**EXERCISE DETAILS:** Please output every entry below exactly as written, leaving out any pictures.

Before-and-after change data:

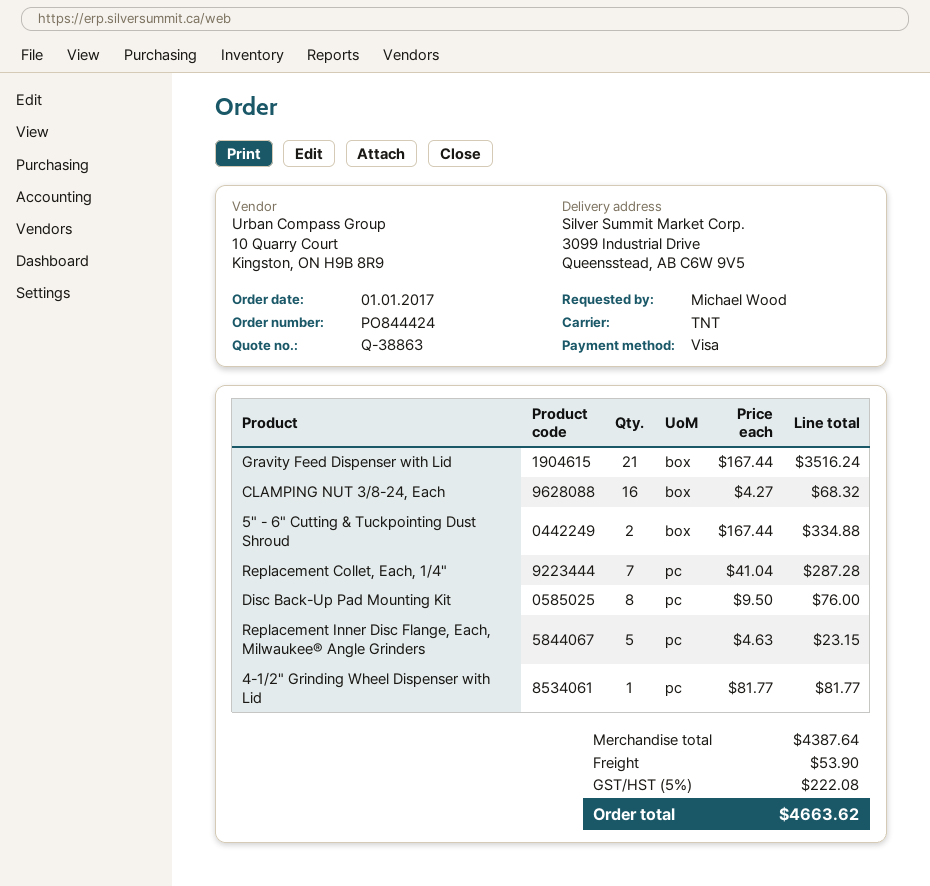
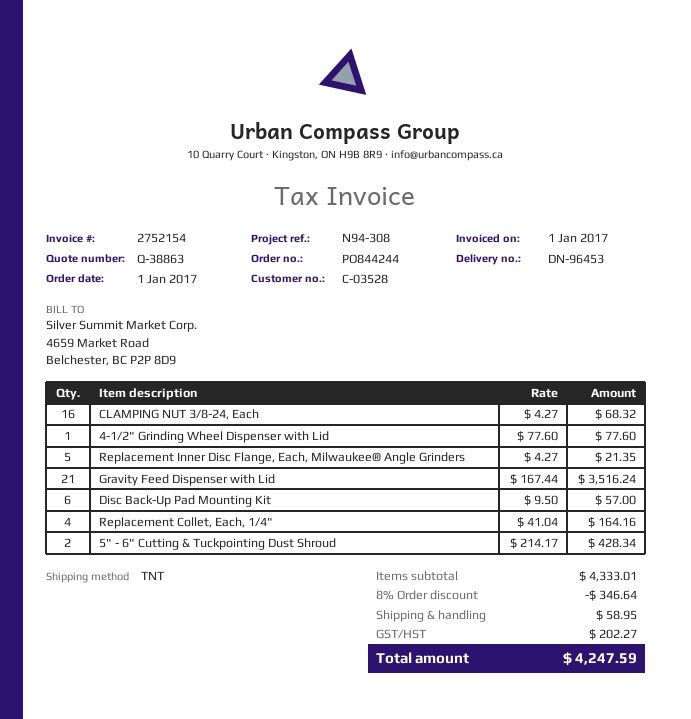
order number: PO844424 -> PO844244
5" - 6" Cutting & Tuckpointing Dust Shroud: 2 x 167.44 = 334.88 -> 2 x 214.17 = 428.34
Replacement Collet, Each, 1/4": 7 x 41.04 = 287.28 -> 4 x 41.04 = 164.16
Disc Back-Up Pad Mounting Kit: 8 x 9.50 = 76.00 -> 6 x 9.50 = 57.00
Replacement Inner Disc Flange, Each, Milwaukee® Angle Grinders: 5 x 4.63 = 23.15 -> 5 x 4.27 = 21.35
4-1/2" Grinding Wheel Dispenser with Lid: 1 x 81.77 = 81.77 -> 1 x 77.60 = 77.60
subtotal: 4387.64 -> 4333.01
discount: none -> 8% = 346.64
shipping: 53.90 -> 58.95
tax: 222.08 -> 202.27
total: 4663.62 -> 4247.59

**RESPONSE TO THIS EXERCISE:**
order number: PO844424 -> PO844244
5" - 6" Cutting & Tuckpointing Dust Shroud: 2 x 167.44 = 334.88 -> 2 x 214.17 = 428.34
Replacement Collet, Each, 1/4": 7 x 41.04 = 287.28 -> 4 x 41.04 = 164.16
Disc Back-Up Pad Mounting Kit: 8 x 9.50 = 76.00 -> 6 x 9.50 = 57.00
Replacement Inner Disc Flange, Each, Milwaukee® Angle Grinders: 5 x 4.63 = 23.15 -> 5 x 4.27 = 21.35
4-1/2" Grinding Wheel Dispenser with Lid: 1 x 81.77 = 81.77 -> 1 x 77.60 = 77.60
subtotal: 4387.64 -> 4333.01
discount: none -> 8% = 346.64
shipping: 53.90 -> 58.95
tax: 222.08 -> 202.27
total: 4663.62 -> 4247.59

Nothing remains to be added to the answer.